It seems to be fashionable to be a software company. In fact, we hear statements that every company must be a software company. The logic is that software is allowing companies to do business faster than in the past. Software-driven design and manufacturing allow faster product development and shorter time to market. This last part is undoubtedly true: businesses are reaping great benefits from new software techniques. But are they really software companies?

Businesses are always looking for ways to gain an advantage over their competitors. That is the nature of business. During the Industrial Revolution, water wheels were one of the first sources of power for factories. Factories were built close to rivers for their power source. Later, coal and steam power became available, so factories could be located either close to the raw materials or close to the market for finished products. These new factories were steam businesses; steam was the key to their market differentiation. Are the factories steam companies now? No. Steam became the standard and was no longer a differentiator. When steam became a commodity, the factories had to compete on the product they produced. Then along came cheap electric power, and everyone started to become an electricity company. Again, that phase passed when every company had become an electric company. Shortly after manufacturing standardized on electric power, the companies went back to competing on some other aspect of their product.

Once every company became a steam company, no company was a steam company.

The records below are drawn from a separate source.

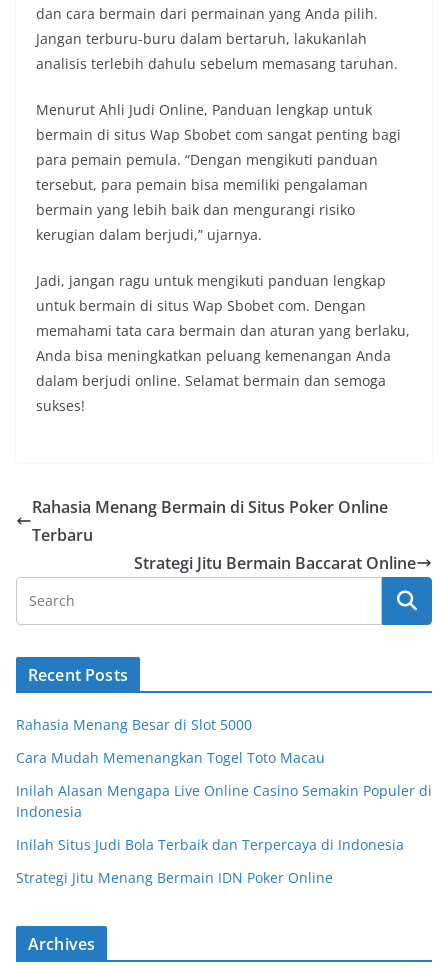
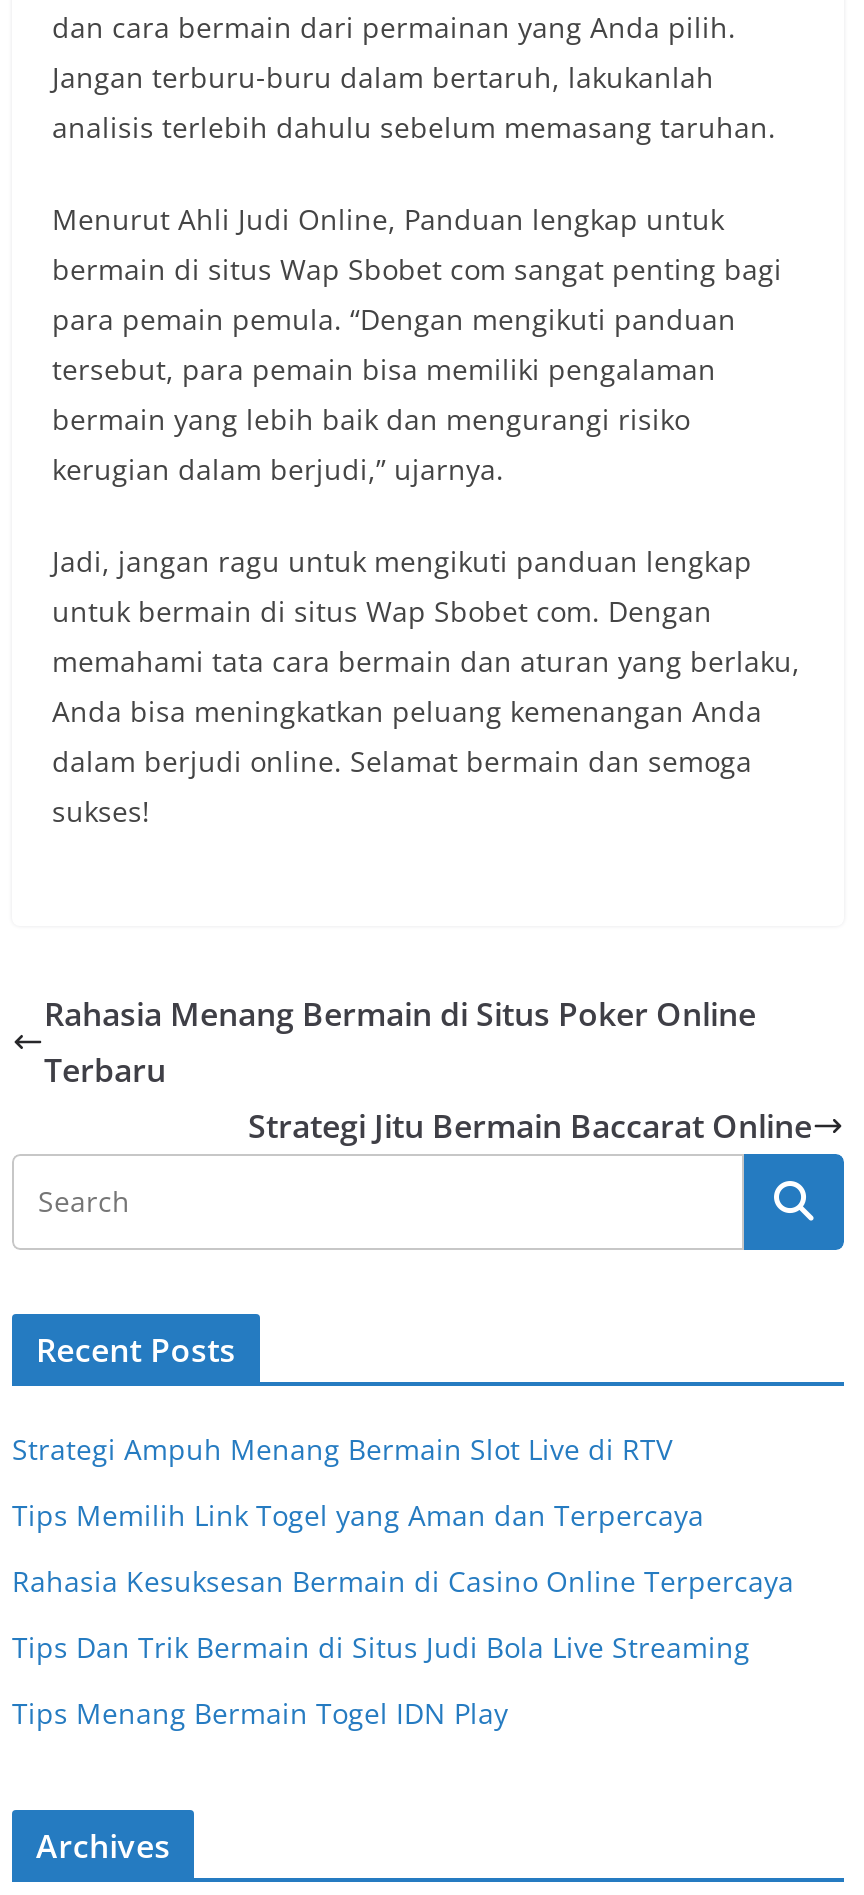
- Rahasia Menang Besar di Slot 5000
+ Strategi Ampuh Menang Bermain Slot Live di RTV

- Cara Mudah Memenangkan Togel Toto Macau
+ Tips Memilih Link Togel yang Aman dan Terpercaya

- Inilah Alasan Mengapa Live Online Casino Semakin Populer di
- Indonesia
+ Rahasia Kesuksesan Bermain di Casino Online Terpercaya

- Inilah Situs Judi Bola Terbaik dan Terpercaya di Indonesia
+ Tips Dan Trik Bermain di Situs Judi Bola Live Streaming

- Strategi Jitu Menang Bermain IDN Poker Online
+ Tips Menang Bermain Togel IDN Play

There is another parallel that I think is worth thinking about. When electricity was a new source of power, many businesses built their own power stations. They built their own to provide a reliable supply of exactly the power they needed. This is the phase of software-driven we are in now: lots of businesses are building their own solution that suits their exact needs. Very few companies now have their own power generation. Most companies rely on specialist power generators that generate vast amounts of power. There is a market for a standardized power supply. We will get to a similar model for software. The clouderati believe that the public cloud, usually typified by AWS, will be that standardized supply. Personally, I think public cloud (in IaaS, PaaS, and SaaS models) will be one aspect. Another aspect will be “packaged” software deployed on-site to solve some of the same problems. One way or another, I expect that what is currently custom-developed software and solutions will only take a few years to become a commodity. Then, only the developers of the commodity software will be software companies.

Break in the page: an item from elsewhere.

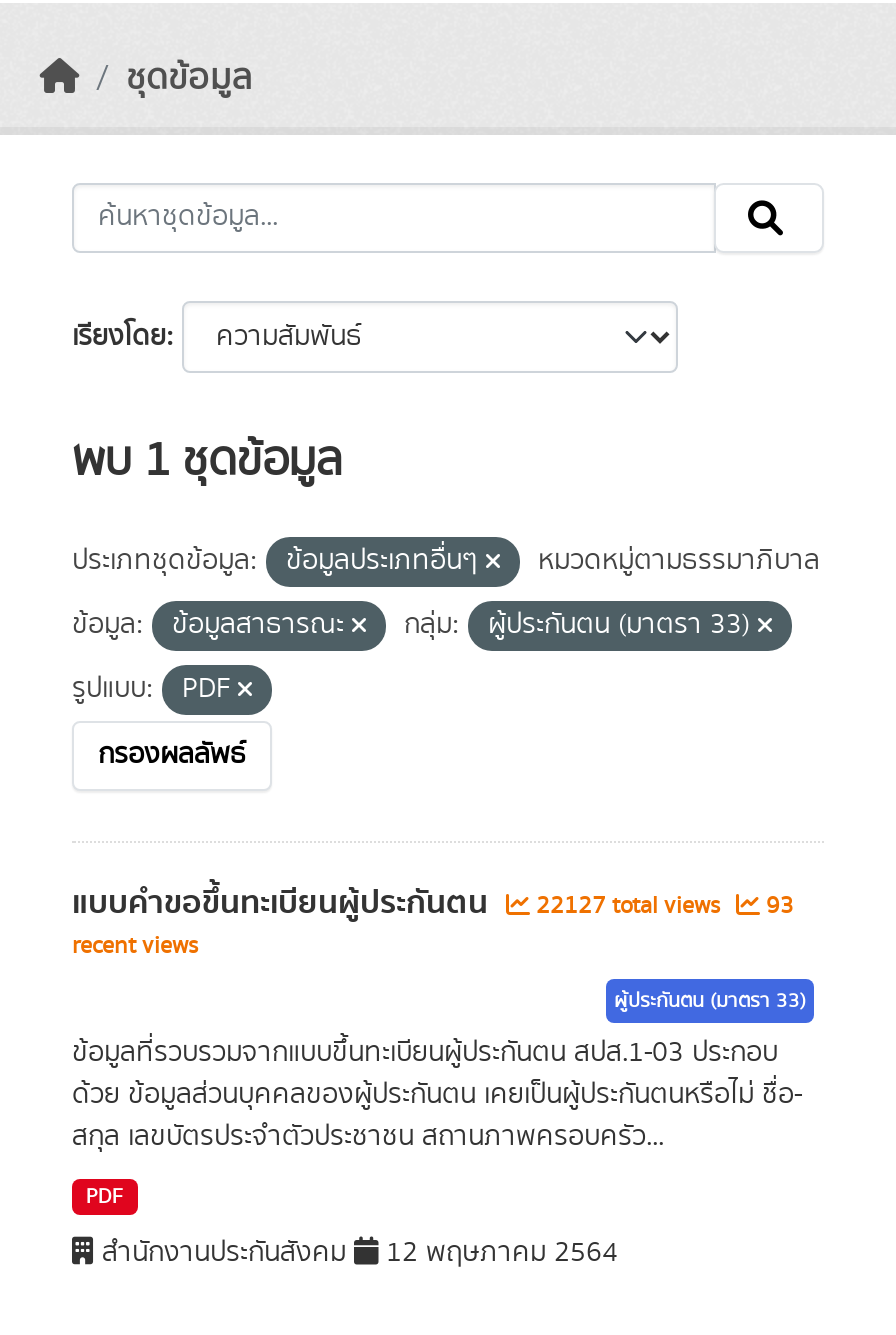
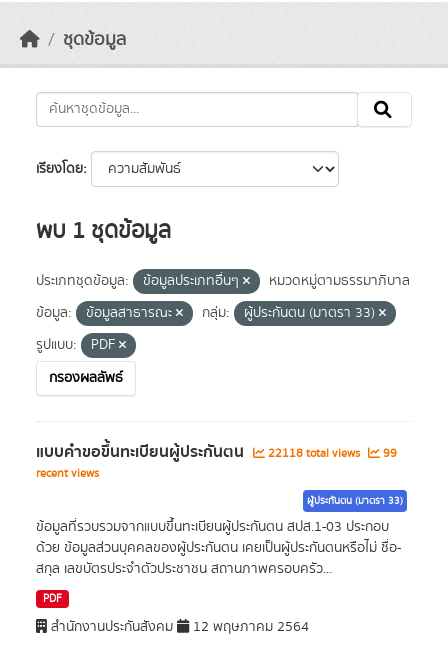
- 22127 total views
+ 22118 total views

- 93
+ 99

Now, don’t get me wrong: the progress is good. I do not advocate water power as being better than electrical power for most businesses. I also do not suggest that we go back to paper ledgers, writing with quills, and lighting with candles. Software-based product development is enabling amazing advances in all manner of industries. I love that 3D printers are allowing customization of products to suit far smaller subsets of the market. My favorite example is the 3D printer cast for a broken arm. It is lighter and stronger than a plaster cast, provides better support, and allows itches to be scratched without a knitting needle. I just think it is important to understand that this differentiation is temporary. When every hospital or medical clinic can 3D-print custom casts, then it is not a differentiation.

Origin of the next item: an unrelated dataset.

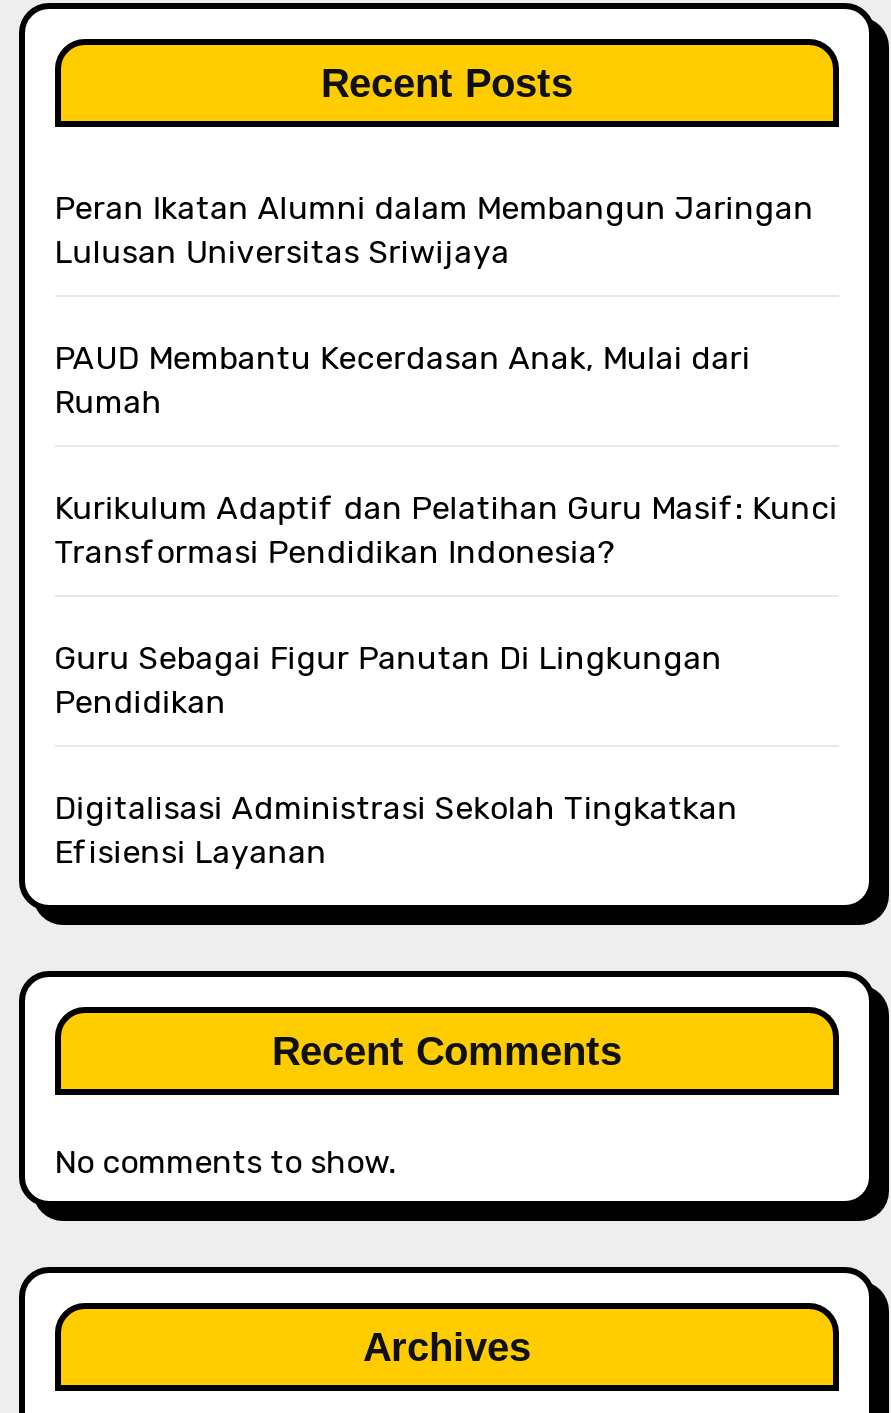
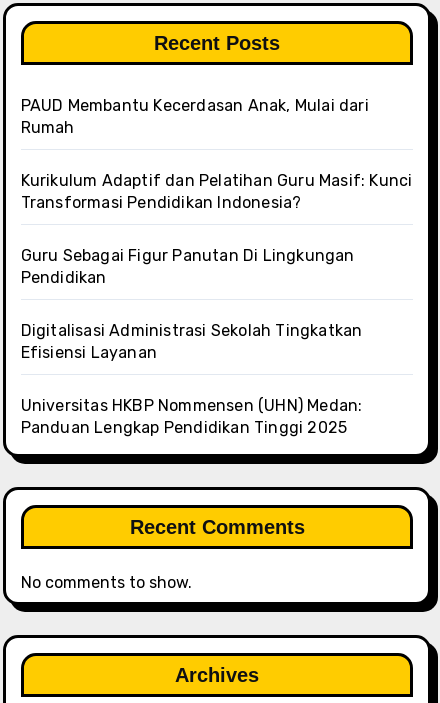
- Peran Ikatan Alumni dalam Membangun Jaringan
- Lulusan Universitas Sriwijaya

moved up: PAUD Membantu Kecerdasan Anak, Mulai dari | Rumah | Kurikulum Adaptif dan Pelatihan Guru Masif: Kunci | Transformasi Pendidikan Indonesia? | Guru Sebagai Figur Panutan Di Lingkungan | Pendidikan | Digitalisasi Administrasi Sekolah Tingkatkan | Efisiensi Layanan

+ Universitas HKBP Nommensen (UHN) Medan:
+ Panduan Lengkap Pendidikan Tinggi 2025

The real danger is in not being a software company when all of your competitors are software companies. The reason why there are no factories run by water power is that electric power gives a competitive advantage. Businesses that fail to take up the innovation end up failing to compete in the market. Software-driven design and manufacturing is definitely a huge competitive advantage, in the same way that business process automation was huge in the 1980s. Software-driven companies will outcompete their non–software driven counterparts. Then, only software-driven businesses will remain, and they will seek new ways to compete.

All the talk of every business being a software company is really an expression of the excitement of developing something new. For a little while, every company will need to become a software company to stay competitive. Quite soon, every company will be a software company, and so no company will be a software company.